Thursday, July 31, 2014

More on selecting and teaching residents

A resident emailed me with some questions about surgical residency programs and education. For space considerations, his queries are incorporated with my answers.

Thanks for sending the link to the paper on selecting residents. Many surgeons feel that choosing athletes who played a varsity sport—team or individual—in college is a good way to pick residents. With one notable exception, my limited experience is consistent with that idea. It's limited because there are not enough applicants (at least not to programs I ran) who are athletes. I have a post coming out soon about the subject of "grit" or conscientiousness and selecting residents who have high grit levels. A recent paper suggests that residents who drop out of surgical programs might have low grit levels.

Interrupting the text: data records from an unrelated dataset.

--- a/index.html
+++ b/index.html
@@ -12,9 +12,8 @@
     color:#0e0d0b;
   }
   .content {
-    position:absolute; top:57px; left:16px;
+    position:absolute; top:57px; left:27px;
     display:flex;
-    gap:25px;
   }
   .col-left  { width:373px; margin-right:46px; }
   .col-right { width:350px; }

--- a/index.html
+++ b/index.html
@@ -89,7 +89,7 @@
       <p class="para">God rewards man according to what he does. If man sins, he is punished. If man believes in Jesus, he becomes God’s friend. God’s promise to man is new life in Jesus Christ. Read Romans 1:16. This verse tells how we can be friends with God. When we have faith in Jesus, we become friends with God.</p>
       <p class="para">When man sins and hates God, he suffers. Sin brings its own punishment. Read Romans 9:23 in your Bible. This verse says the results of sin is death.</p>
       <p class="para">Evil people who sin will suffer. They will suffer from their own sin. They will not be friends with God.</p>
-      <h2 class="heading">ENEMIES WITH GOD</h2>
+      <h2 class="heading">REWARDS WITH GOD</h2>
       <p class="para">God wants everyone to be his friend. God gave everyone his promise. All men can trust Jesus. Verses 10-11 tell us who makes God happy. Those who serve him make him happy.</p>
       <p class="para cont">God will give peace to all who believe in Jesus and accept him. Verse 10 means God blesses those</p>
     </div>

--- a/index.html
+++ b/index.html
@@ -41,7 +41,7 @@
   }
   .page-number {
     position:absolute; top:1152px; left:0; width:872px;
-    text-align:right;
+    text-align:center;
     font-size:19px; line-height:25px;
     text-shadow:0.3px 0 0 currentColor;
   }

The resident who wrote to me suggested trying to choose applicants who fit in. At first glance, the idea is appealing. However, the matching process can thwart that goal because the people you think will fit in may not rank the program highly. If everyone based their selections on who fit in best, there might not be women or minorities in many programs.

Teaching residents how to dictate operative notes is important for residents. The problem with allowing a resident to dictate a case is that the dictation is a legal document and cannot be removed from the chart, particularly if it is an electronic medical record. I have always felt that if a resident cannot coherently dictate a case, she probably did not learn how to do it and would not be able to do it by herself. Practicing off-line using speech recognition technology could overcome this problem. The resident could dictate a draft which then could be gone over with the attending thereby achieving the feedback which is a very important part of learning.

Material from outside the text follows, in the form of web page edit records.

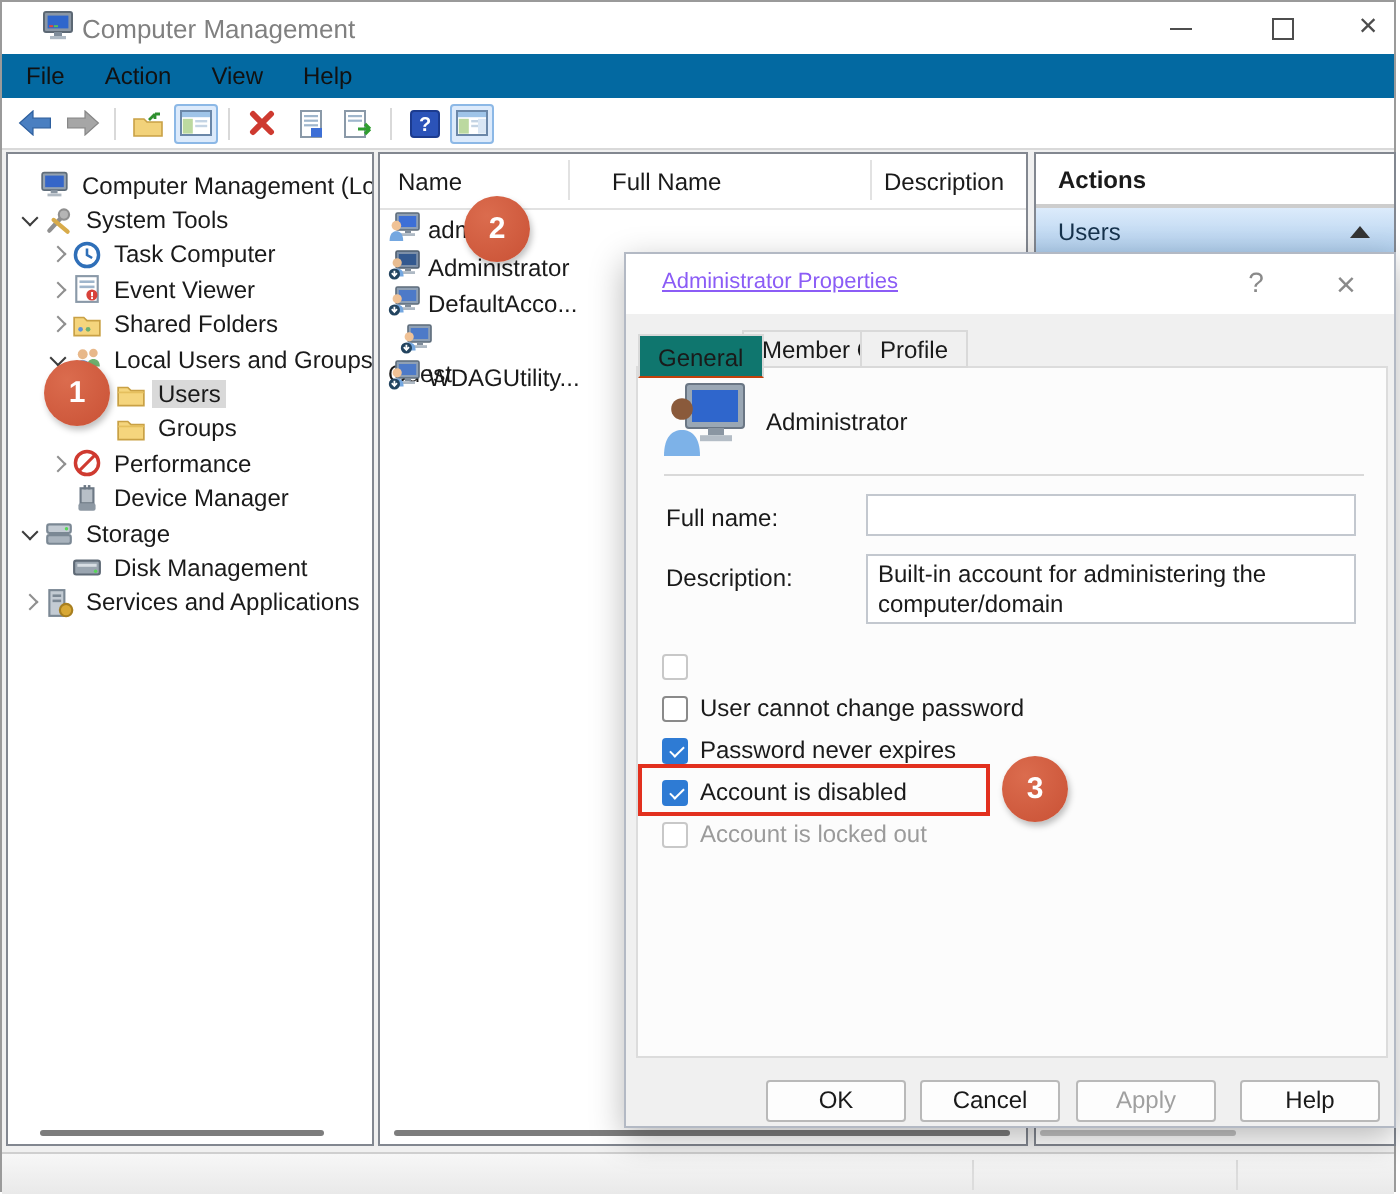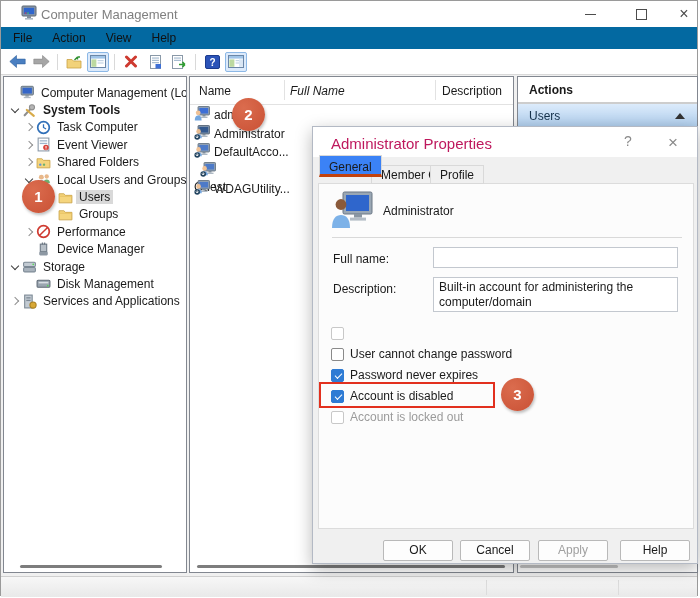--- a/index.html
+++ b/index.html
@@ -319,7 +319,7 @@
       <div class="lhead">
         <span class="coltext" style="left:9px;">Name</span>
         <span class="coldiv" style="left:94px;"></span>
-        <span class="coltext" style="left:100px;font-style:italic;">Full Name</span>
+        <span class="coltext" style="left:116px;">Full Name</span>
         <span class="coldiv" style="left:245px;"></span>
         <span class="coltext" style="left:252px;">Description</span>
       </div>

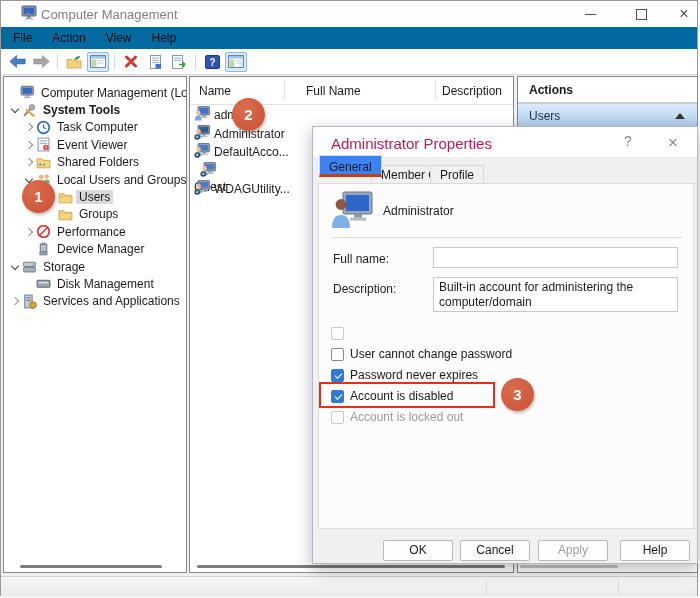--- a/index.html
+++ b/index.html
@@ -189,7 +189,7 @@
               </svg></span>
           <span class="lbl">Computer Management (Local</span>
         </div>
-        <div class="trow" style="padding-left:4px;font-weight:bold;">
+        <div class="trow" style="padding-left:4px;">
           <span class="expander">
               <span class="chev open"></span>
             </span>

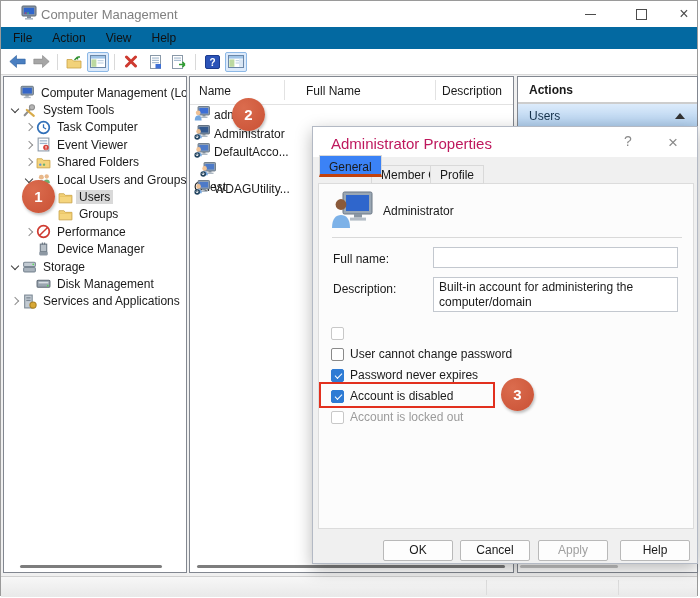--- a/index.html
+++ b/index.html
@@ -52,7 +52,7 @@
   
   .dialog{position:absolute;left:311px;top:125px;width:386px;height:438px;background:#f0f0f0;border:1px solid #b3b9c4;box-shadow:0 5px 16px rgba(0,0,0,.28);box-sizing:border-box;z-index:10;}
   .dlg-titlebar{position:absolute;left:0;top:0;width:100%;height:30px;background:#fff;}
-  .dlg-title{position:absolute;left:18px;top:8px;color:#be185d;font-size:15px;}
+  .dlg-title{position:absolute;left:18px;top:8px;color:#8b5cf6;font-size:11px;text-decoration:underline;}
   .dlg-ctl{position:absolute;top:6px;width:24px;height:18px;text-align:center;color:#8a8a8a;font-size:14px;}
   .tab{position:absolute;top:38px;height:19px;line-height:19px;padding:0 9px;background:#f0f0f0;border:1px solid #d9d9d9;box-sizing:border-box;z-index:2;}
   .tab.active{top:28px;height:22px;line-height:22px;background:#3b82f6;border-bottom:3px solid #c2410c;z-index:3;}

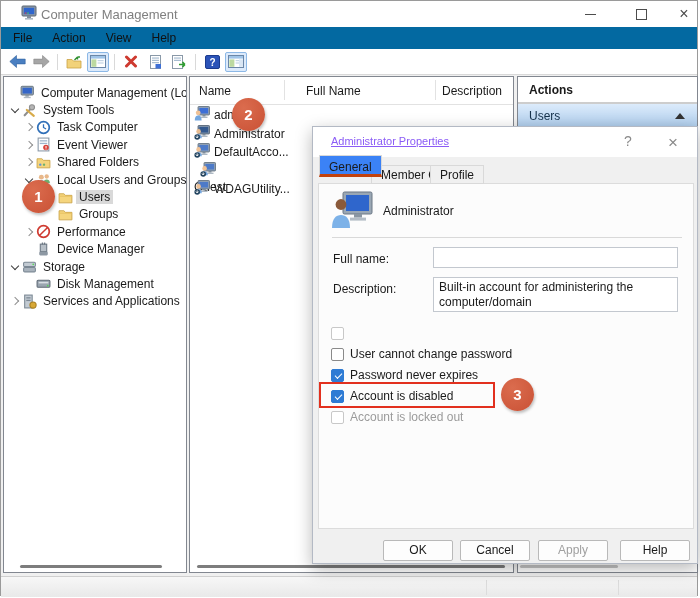--- a/index.html
+++ b/index.html
@@ -55,7 +55,7 @@
   .dlg-title{position:absolute;left:18px;top:8px;color:#8b5cf6;font-size:11px;text-decoration:underline;}
   .dlg-ctl{position:absolute;top:6px;width:24px;height:18px;text-align:center;color:#8a8a8a;font-size:14px;}
   .tab{position:absolute;top:38px;height:19px;line-height:19px;padding:0 9px;background:#f0f0f0;border:1px solid #d9d9d9;box-sizing:border-box;z-index:2;}
-  .tab.active{top:28px;height:22px;line-height:22px;background:#3b82f6;border-bottom:3px solid #c2410c;z-index:3;}
+  .tab.active{top:40px;height:22px;line-height:22px;background:#0f766e;border-bottom:1px solid #c2410c;z-index:3;}
   .tabpage{position:absolute;left:5px;top:56px;width:376px;height:346px;background:#fcfcfc;border:1px solid #dcdcdc;box-sizing:border-box;z-index:1;}
   .field-label{position:absolute;left:14px;color:#1a1a1a;}
   .txtbox{position:absolute;left:114px;width:245px;background:#fff;border:1px solid #c3c8cf;box-sizing:border-box;font-family:"Liberation Sans",sans-serif;font-size:12px;padding:2px 5px;color:#1a1a1a;}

Regarding the best use of limited didactic time, I have no brilliant answers. In fact, I'm glad I'm no longer a program director and don't have to deal with this difficult question. One often overlooked factor in work hours limits discussions is that conference time has been quite negatively impacted since 2003.

Because about one-third of residents must go home early every morning means that there are no longer any afternoon conferences or rounds. Cramming 2 or 3 hours of didactic time into a single morning goes against many principles of learning especially if the sessions are boring lectures which do not engage the audience. Intermittent bursts of teaching and/or practice have been found to be better for learning than long single sessions. In addition, there is so much more to learn because of the expanding body of knowledge and mandates from the RRC and other regulatory entities.

I have written several posts advocating teaching residents how to think rather than memorize facts which are available on a smartphone. Here's one from 2012. However, this will require a top to bottom reorganization of not only the way residents are taught, but also the way they are tested.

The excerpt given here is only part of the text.